(Collected data)
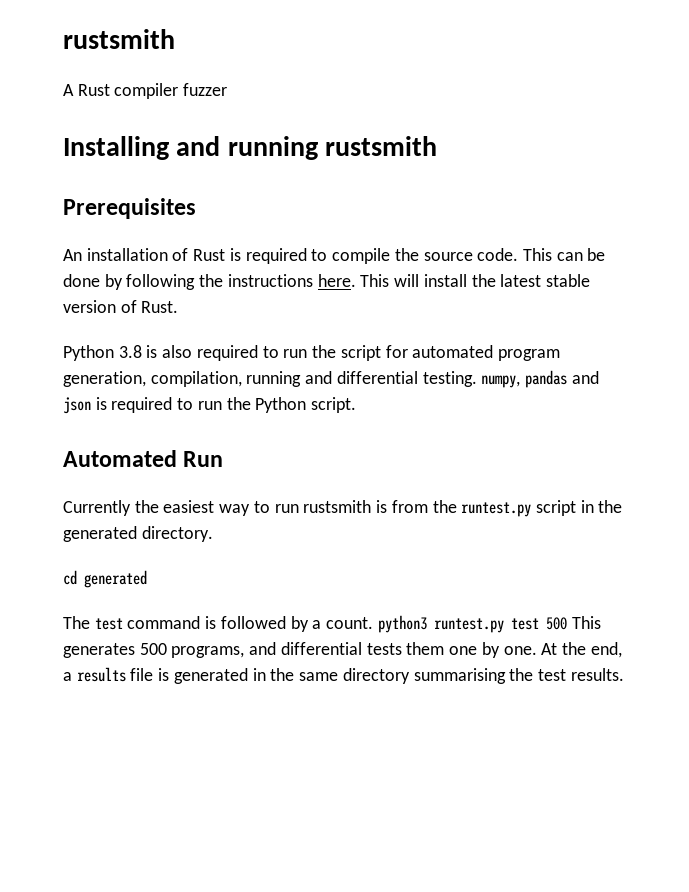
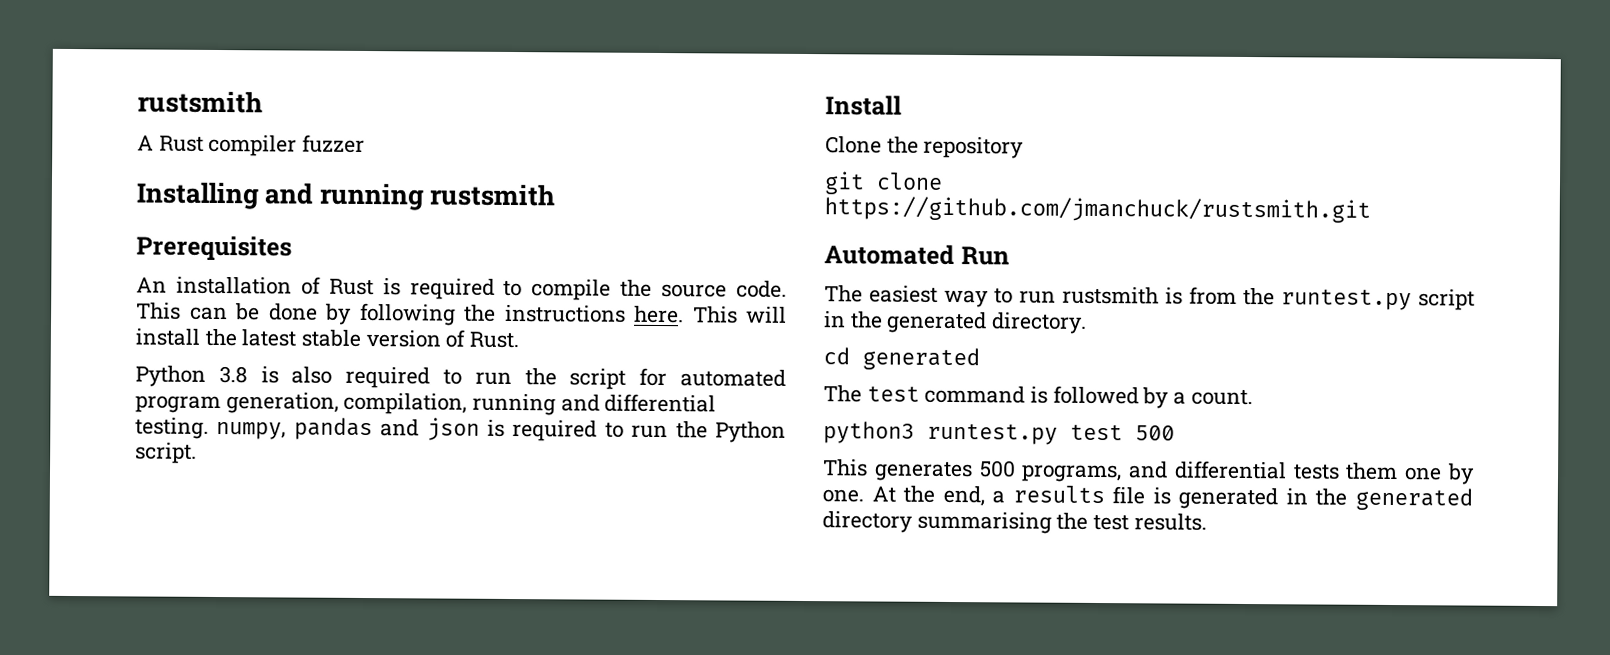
+ Install
+ Clone the repository
+ git clone https://github.com/jmanchuck/rustsmith.git
- Currently the easiest way to run rustsmith is from the runtest.py script in the generated directory.
+ The easiest way to run rustsmith is from the runtest.py script in the generated directory.
- The test command is followed by a count. python3 runtest.py test 500 This generates 500 programs, and differential tests them one by one.
+ The test command is followed by a count.
+ python3 runtest.py test 500
+ This generates 500 programs, and differential tests them one by one.
- At the end, a results file is generated in the same directory summarising the test results.
+ At the end, a results file is generated in the generated directory summarising the test results.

**WORK REQUIRED**
Drop the pictures and reproduce the rest of the data exactly.

**EXERCISE RESPONSE**
+ Install
+ Clone the repository
+ git clone https://github.com/jmanchuck/rustsmith.git
- Currently the easiest way to run rustsmith is from the runtest.py script in the generated directory.
+ The easiest way to run rustsmith is from the runtest.py script in the generated directory.
- The test command is followed by a count. python3 runtest.py test 500 This generates 500 programs, and differential tests them one by one.
+ The test command is followed by a count.
+ python3 runtest.py test 500
+ This generates 500 programs, and differential tests them one by one.
- At the end, a results file is generated in the same directory summarising the test results.
+ At the end, a results file is generated in the generated directory summarising the test results.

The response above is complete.